Let me see ONE report which days that a Sheppard subway can be paid entirely by the public sector and will have massive transport benefits for the entire region, and we can talk about a subway expansion. Hell, if I don't care if it is flawed, I just want one.Ford wants a paper recommending his views, even I could put together something. It would be flawed and easily torn apart by anyone with a working brain cell, but I can do it.

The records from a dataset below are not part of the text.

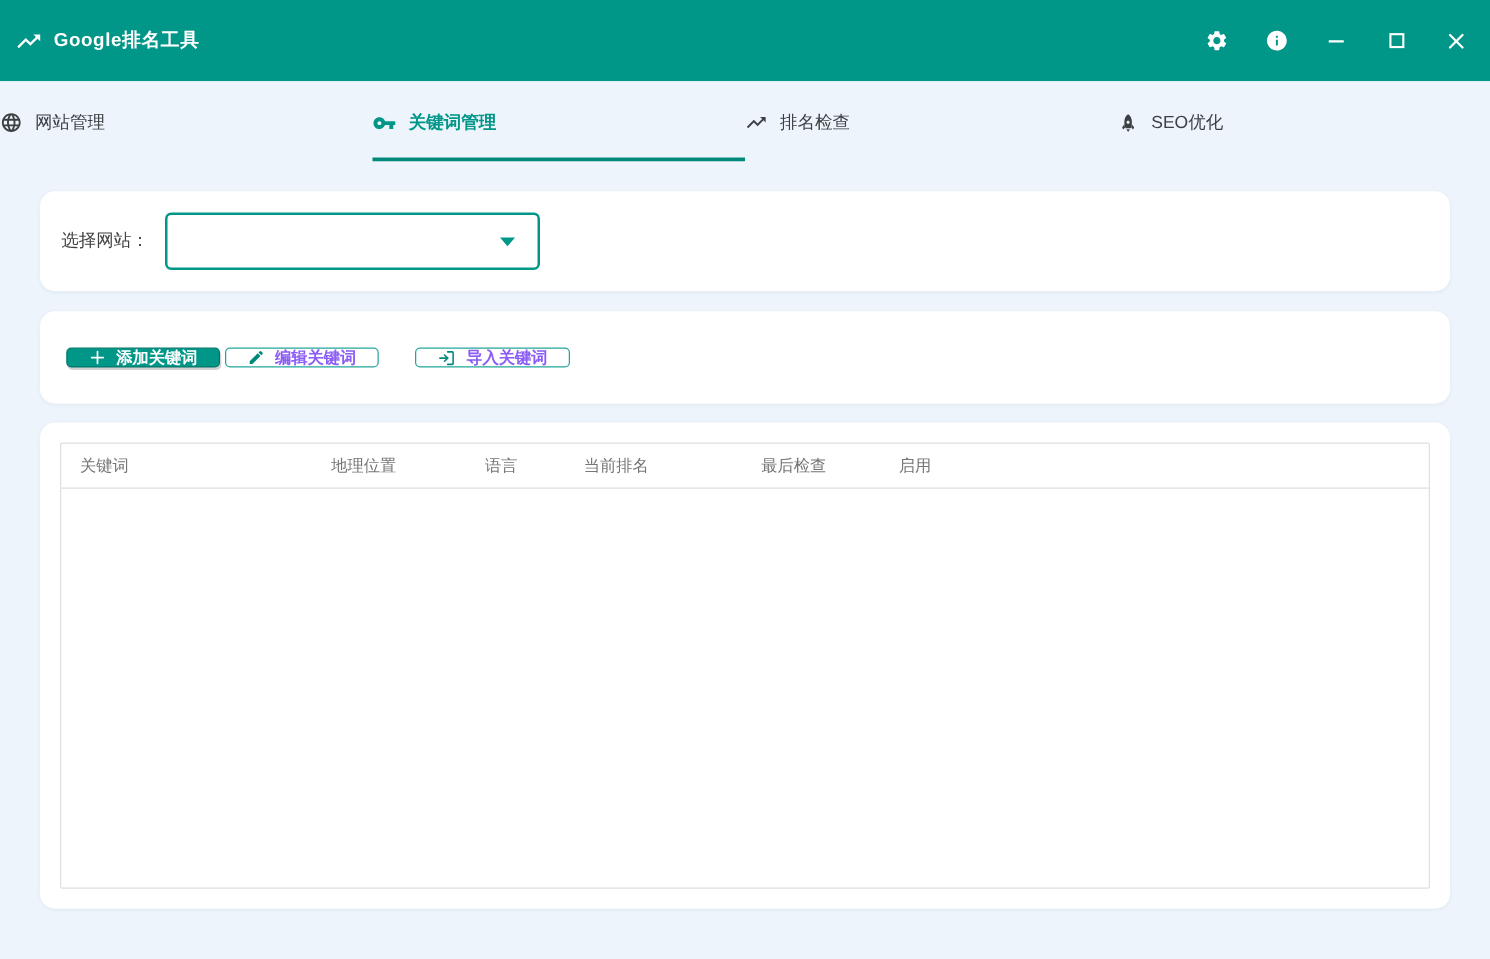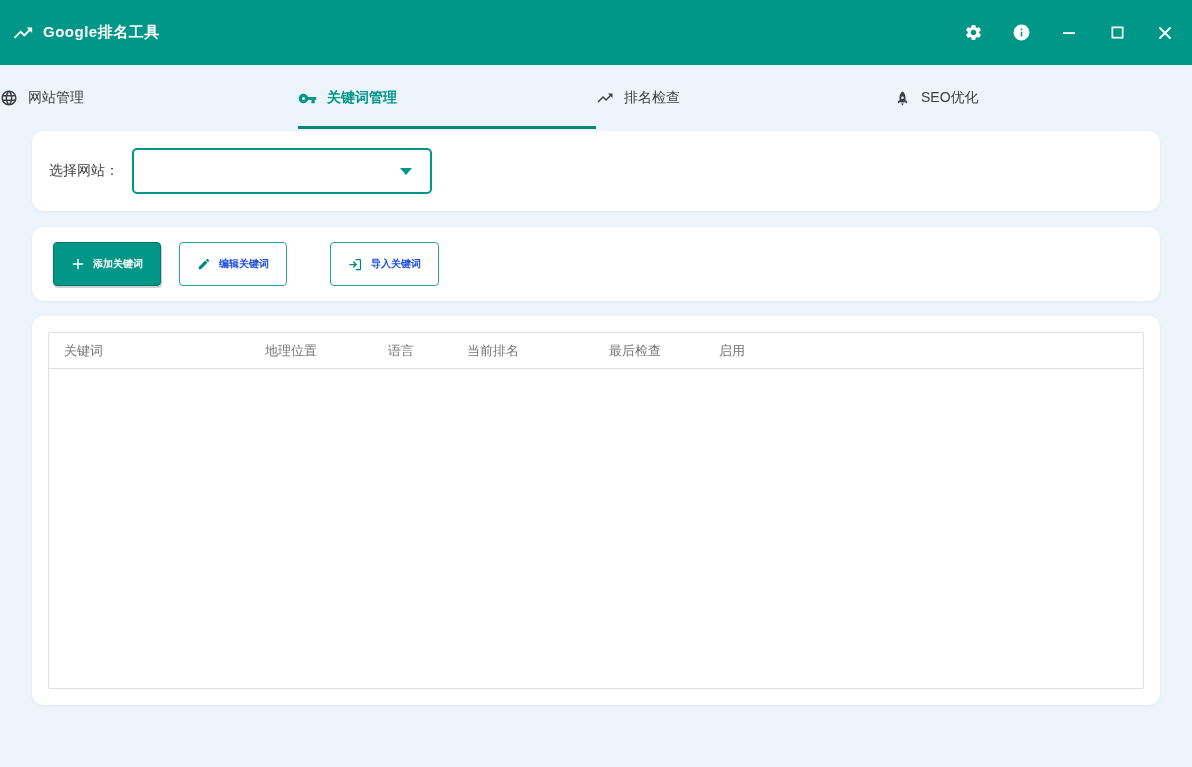--- a/index.html
+++ b/index.html
@@ -58,20 +58,21 @@
   }
 
   
   .card {
     background: #fff;
     border-radius: 12px;
     margin: 0 32px;
     box-shadow: 0 1px 3px rgba(60,80,110,0.07);
   }
   .card.selector-card {
+    margin-top: 22px;
     height: 80px;
     display: flex; align-items: center;
     padding: 0 17px;
   }
   .selector-label { font-size: 14px; color: #424242; margin-right: 13px; }
   .site-select {
     width: 300px; height: 46px;
     border: 2px solid #009688;
     border-radius: 5px;
     background: #fff;
@@ -87,41 +88,41 @@
     border-top: 7px solid #009688;
   }
 
   .card.toolbar-card {
     margin-top: 16px;
     height: 74px;
     display: flex; align-items: center;
     padding: 0 21px;
   }
   .btn {
-    height: 44px;
+    height: 16px;
     display: inline-flex; align-items: center; justify-content: center;
     gap: 8px;
     padding: 0 17px;
-    font-size: 10px;
+    font-size: 13px;
     font-family: "Liberation Sans", "DejaVu Sans", sans-serif;
     border-radius: 4px;
     cursor: pointer;
-    margin-right: 18px;
+    margin-right: 4px;
     font-weight: bold;
   }
   .btn-filled {
     background: #009688;
     color: #fff;
     border: 1px solid #00796B;
     box-shadow: 1px 2px 0 rgba(0,0,0,0.18);
   }
   .btn-filled svg { fill: #fff; stroke: #fff; }
   .btn-outlined {
     background: #fff;
-    color: #1d4ed8;
+    color: #8b5cf6;
     border: 1px solid #26A69A;
   }
   .btn-outlined svg { fill: #00897B; }
   .btn-outlined.stroke-icon svg { fill: none; stroke: #00897B; stroke-width: 2; stroke-linecap: round; stroke-linejoin: round; }
   .btn.gap-before { margin-left: 25px; }
 
   
   .card.table-card {
     margin-top: 15px;
     height: 389px;

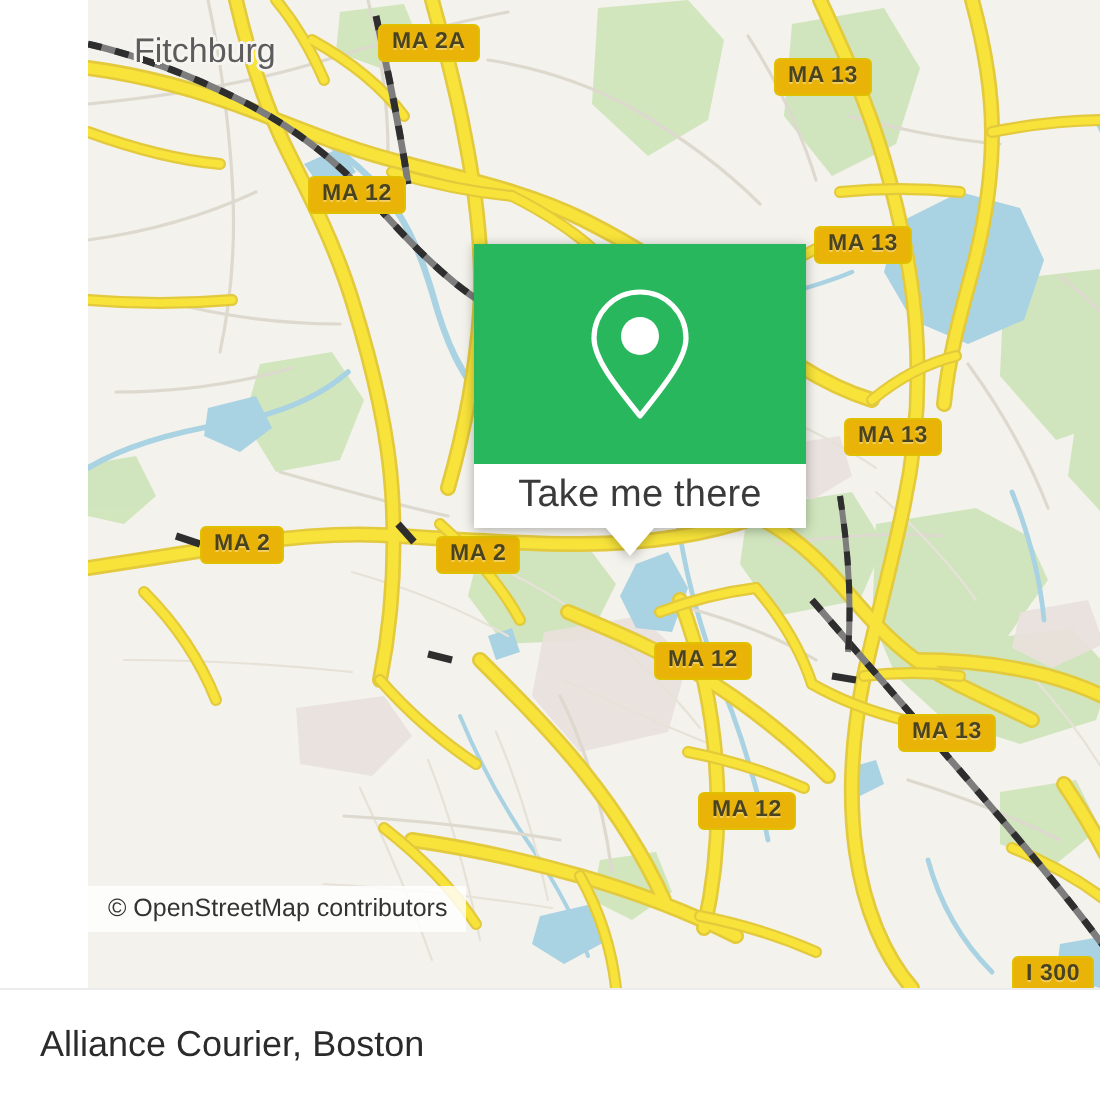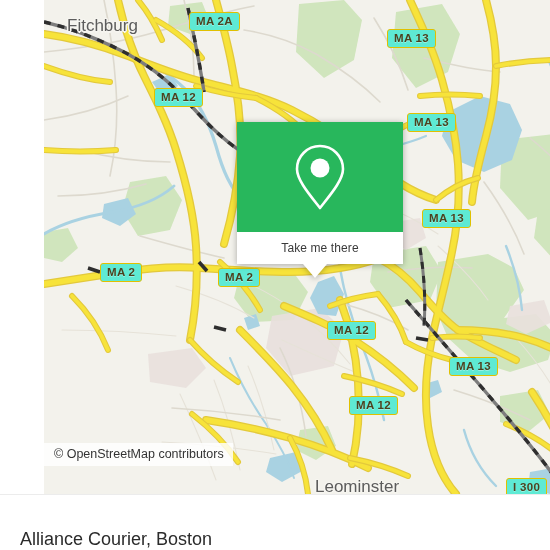--- a/index.html
+++ b/index.html
@@ -10,21 +10,21 @@
   }
   #root{position:relative;width:550px;height:550px;overflow:hidden;background:#fff;}
 
   
   #map-area{position:absolute;left:0;top:0;width:550px;height:494px;overflow:hidden;background:#f3f2ec;margin-left:44px;}
   #map-svg{position:absolute;left:0;top:0;}
 
   
   .shield{
     position:absolute;
-    background:#5eead4;
+    background:#eab308;
     border:1.6px solid #e0c000;
     border-radius:3px;
     color:#4a4320;
     font-size:11.5px;
     font-weight:bold;
     letter-spacing:0.3px;
     padding:2px 6px 3px 6px;
     line-height:12px;
     white-space:nowrap;
     box-sizing:border-box;
@@ -50,21 +50,21 @@
     height:110px;width:100%;
     background:#28b75c;
     display:flex;align-items:center;justify-content:center;
   }
   #callout-white{
     height:32px;width:100%;background:#ffffff;
     display:flex;align-items:center;justify-content:center;
     position:relative;
   }
   #callout-label{
-    font-size:12px;color:#3a3a3a;letter-spacing:.1px;
+    font-size:19px;color:#3a3a3a;letter-spacing:.1px;
   }
   #callout-tail{
     position:absolute;left:66px;top:32px;width:0;height:0;
     border-left:12px solid transparent;
     border-right:12px solid transparent;
     border-top:14px solid #ffffff;
   }
 
   
   #attribution{
@@ -72,21 +72,21 @@
     background:rgba(255,255,255,.82);
     color:#333;font-size:12.5px;
     padding:4px 9px 5px 10px;
     white-space:nowrap;
   }
 
   
   #bottom-bar{
     position:absolute;left:0;top:494px;width:550px;height:56px;
     background:#ffffff;
-    display:flex;align-items:flex-end;justify-content:space-between;
+    display:flex;align-items:center;justify-content:space-between;
     box-sizing:border-box;padding:0 18px 0 20px;
     border-top:1px solid #ececec;
   }
   #place-title{font-size:18px;color:#2b2b2b;white-space:nowrap;}
   #brand{display:flex;align-items:center;gap:4px;}
   #brand-wordmark{
     font-size:31px;color:#1d1d1d;font-weight:bold;letter-spacing:-0.8px;line-height:31px;
   }
 </style>
 </head>
@@ -311,21 +311,20 @@
 
       <g stroke="#2e2e2e" stroke-width="3.6" stroke-linecap="butt">
         <line x1="44" y1="268" x2="56" y2="272"></line>
         <line x1="155" y1="262" x2="163" y2="271"></line>
         <line x1="170" y1="327" x2="182" y2="330"></line>
         <line x1="372" y1="338" x2="384" y2="340"></line>
       </g>
     </svg>
 
     <div class="place-label" style="left:23px;top:16px;">Fitchburg</div>
-    <div class="place-label" style="left:271px;top:477px;">Leominster</div>
 
     <div class="shield" style="left:145px;top:12px;">MA 2A</div>
     <div class="shield" style="left:343px;top:29px;">MA 13</div>
     <div class="shield" style="left:110px;top:88px;">MA 12</div>
     <div class="shield" style="left:363px;top:113px;">MA 13</div>
     <div class="shield" style="left:378px;top:209px;">MA 13</div>
     <div class="shield" style="left:56px;top:263px;">MA 2</div>
     <div class="shield" style="left:174px;top:268px;">MA 2</div>
     <div class="shield" style="left:283px;top:321px;">MA 12</div>
     <div class="shield" style="left:405px;top:357px;">MA 13</div>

That's why Ford wants a CGM at the TTC who would lie for him.
 
OK, I think the poll has run it course. I'm merging the "False Dilemma: Transit City or Ford City?" with the regular "Transit City Debate" thread.
 
The fundamental problem of Transit City is that all its routes are designed as feeder routes rather than trunk routes. For example, the Sheppard LRT would be a major east-west line but it doesn't even connect to the Yonge Subway. Billions of dollars of LRT should not be for feeder service, especially when the would-be backbone of this feeder LRT network, the subway system, is already at capacity. The plan is just not ambitious enough. The lack of ambition also extends to the obsession with on-street operations for the proposed LRTs, even when other options, such as prexisting ROWs (e.g. the Richview corridor), are already available. The plan doesn't utilize of the flexibility of LRT, which is one its main advantages.

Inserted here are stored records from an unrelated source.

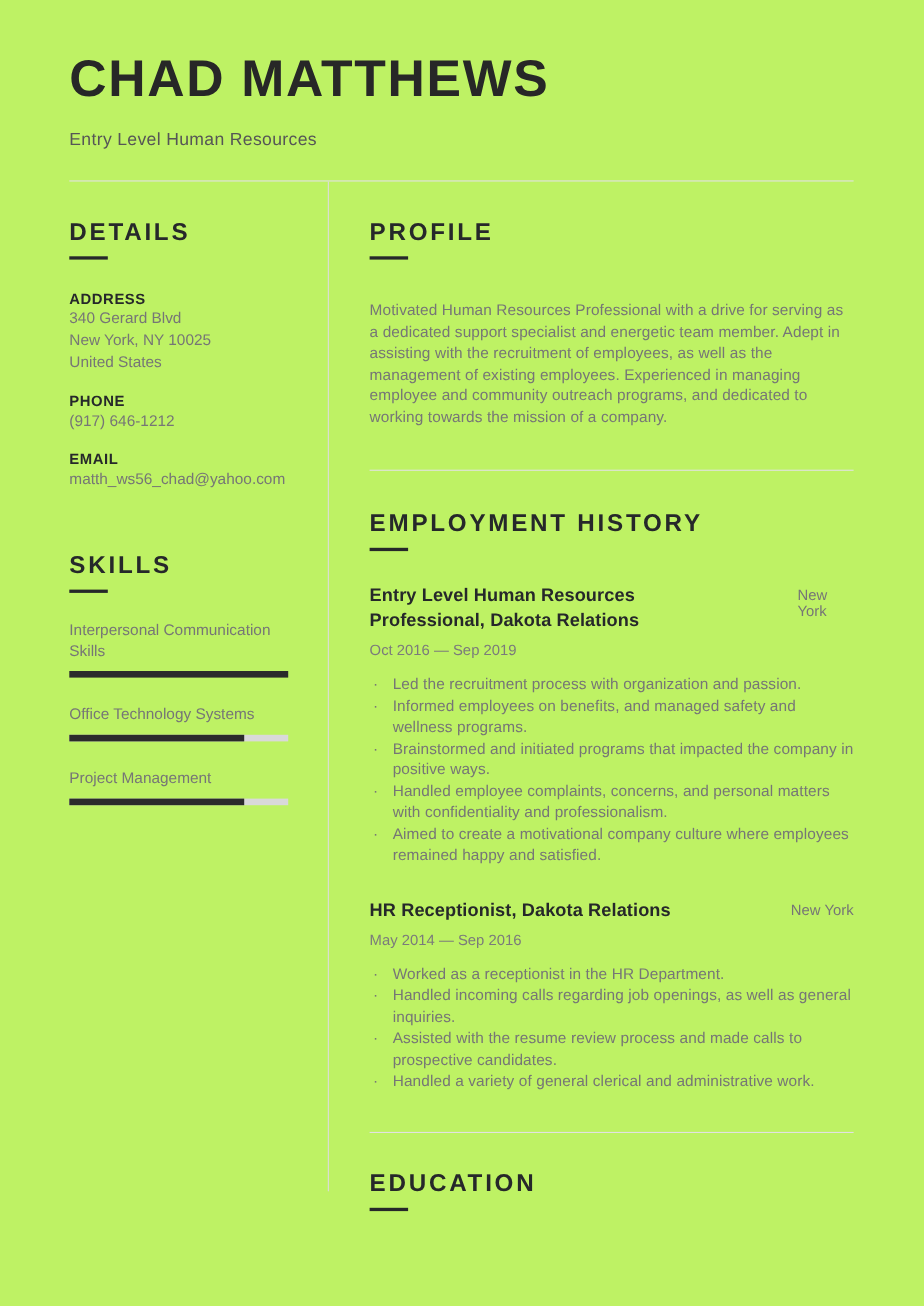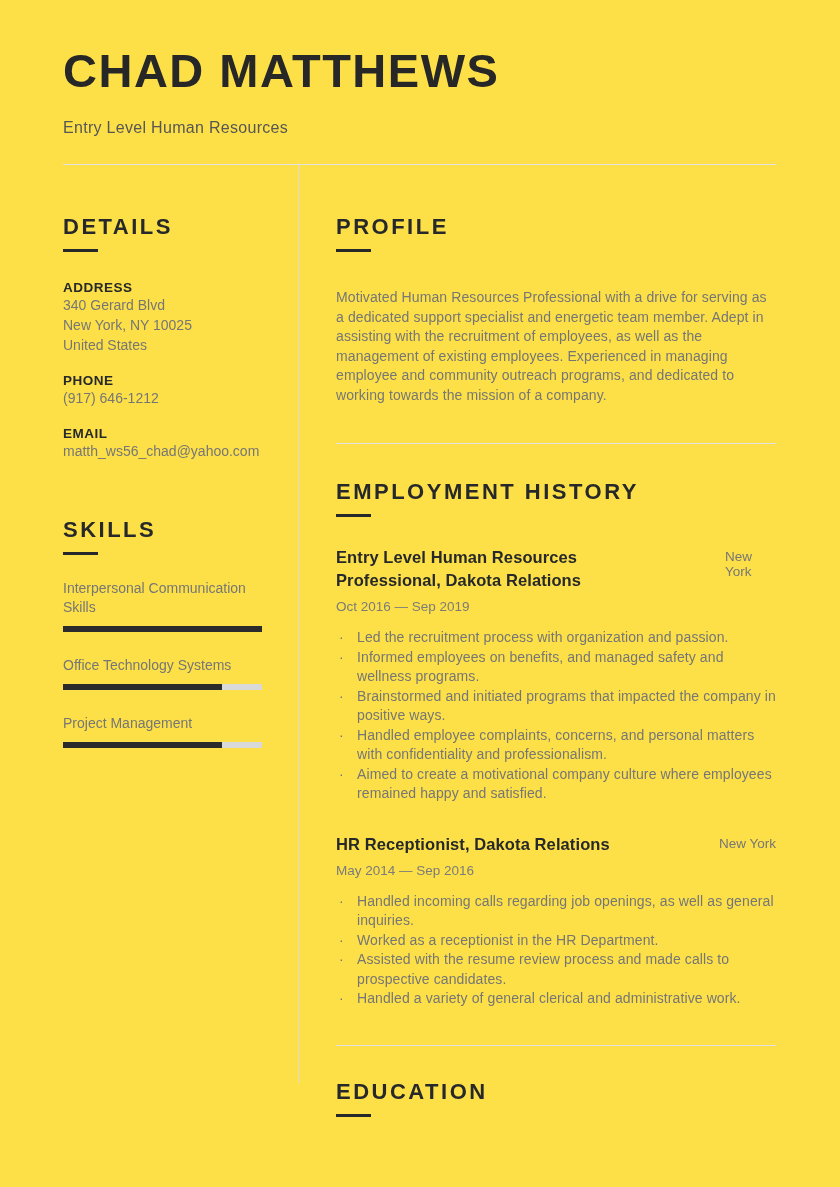--- a/index.html
+++ b/index.html
@@ -1,19 +1,19 @@
 <!DOCTYPE html>
 <html><head>
 <meta charset="utf-8">
 <style>
   * { margin: 0; padding: 0; box-sizing: border-box; }
   html, body { background: #ffffff; }
   body { font-family: "Liberation Sans", sans-serif; }
   .page {
-    width: 840px; height: 1187px; margin: 0 auto; background: #fde047;
+    width: 840px; height: 1187px; margin: 0 auto; background: #bef264;
     overflow: hidden; position: relative;
   }
   .inner { padding: 0 64px 0 63px; }
 
   
   .header { padding-top: 44px; }
   .name {
     font-size: 47px; font-weight: 700; color: #272727;
     letter-spacing: 1.5px; line-height: 54px; text-transform: uppercase;
   }
@@ -21,21 +21,21 @@
   .header-rule { margin-top: 27px; height: 1px; background: #e2e2e2; }
 
   
   .columns { display: flex; min-height: 918px; align-items: stretch; }
   .col-left { width: 235px; flex: none; padding-right: 36px; }
   .v-divider { width: 1px; flex: none; background: #dcdcdc; height: 918px; }
   .col-right { flex: 1; padding-left: 37px; }
 
   
   .section-heading {
-    margin-top: 48px; font-size: 22px; font-weight: 600; color: #26282a;
+    margin-top: 32px; font-size: 22px; font-weight: 600; color: #26282a;
     letter-spacing: 2.5px; line-height: 27px;
   }
   .heading-underline { margin-top: 9px; width: 35px; height: 3px; background: #26282a; }
 
   
   .sub-label {
     margin-top: 28px; font-size: 13.5px; font-weight: 700; color: #26282a;
     letter-spacing: 0.5px;
   }
   .sub-label + .detail-value, .sub-label + .detail-lines { margin-top: 0; }
@@ -162,22 +162,22 @@
           </ul>
         </div>
 
         <div class="job">
           <div class="job-head">
             <div class="job-title">HR Receptionist, Dakota Relations</div>
             <div class="job-loc">New York</div>
           </div>
           <div class="job-dates">May 2014 — Sep 2016</div>
           <ul class="job-bullets">
+            <li>Worked as a receptionist in the HR Department.</li>
             <li>Handled incoming calls regarding job openings, as well as general inquiries.</li>
-            <li>Worked as a receptionist in the HR Department.</li>
             <li>Assisted with the resume review process and made calls to prospective candidates.</li>
             <li>Handled a variety of general clerical and administrative work.</li>
           </ul>
         </div>
 
         <div class="section-rule rule-before-education"></div>
 
         <div class="section-heading education-heading">EDUCATION</div>
         <div class="heading-underline"></div>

Of course, in terms of not utilizing the flexibility of LRT, the Fords' plan is arguably even worse. An $8 billion all-underground/elevated LRT? Wow. And yes, it is LRT, not subway. No fare-paid boarding zones means no TTC subway, it's as simple as that. The Fords' obviously have never taken transit in Toronto and have no clue what the TTC Subway is. $8 billion and we wouldn't even get a proper subway for all that money, it's just crazy.
 
Just curious but do you think Mayor Ford might try to recruit international companies to come in and construct subway lines if they present cheaper construction rates than Canadian companies?
 
Just curious but do you think Mayor Ford might try to recruit international companies to come in and construct subway lines if they present cheaper construction rates than Canadian companies?
I'd be very dubious of a company that claims it can be substantially cheaper than the current estimates.
 
International companies have already bid on transit city projects. Dragados was among the companies responding to the Sheppard East carhouse RFP. I don't think bringing in foreign companies has resulted in significant infrastructure procurement cost savings, but obviously that's an unprovable hypothesis (although the fact that foreign companies are doing some but not all of the work would tend to support the hypothesis).
 
But is the Sheppard LRT not suppose to eventually hook up to the Yonge subway? Perhaps they should start that point and go west out to Humber
 
From CODE OF CONDUCT FOR MEMBERS OF COUNCIL CITY OF TORONTO, at this PDF:

XII. CONDUCT RESPECTING STAFF

Under the direction of the City Manager, staff serve the Council as a whole, and the combined interests of all members as evidenced through the decisions of Council. Members shall be respectful of the role of staff to provide advice based on political neutrality and objectivity and without undue influence from any individual member or faction of the Council. Accordingly, no member shall maliciously or falsely injure the professional or ethical reputation, or the prospects or practice of staff, and all members shall show respect for the professional capacities of staff.
 
But is the Sheppard LRT not suppose to eventually hook up to the Yonge subway? Perhaps they should start that point and go west out to Humber

It was to connect to the Yonge subway at Finch.
The "master plan" had the Finch West LRT crossing Yonge and continuing to Don Mills, where it turned south, and then then interlined with Sheppard.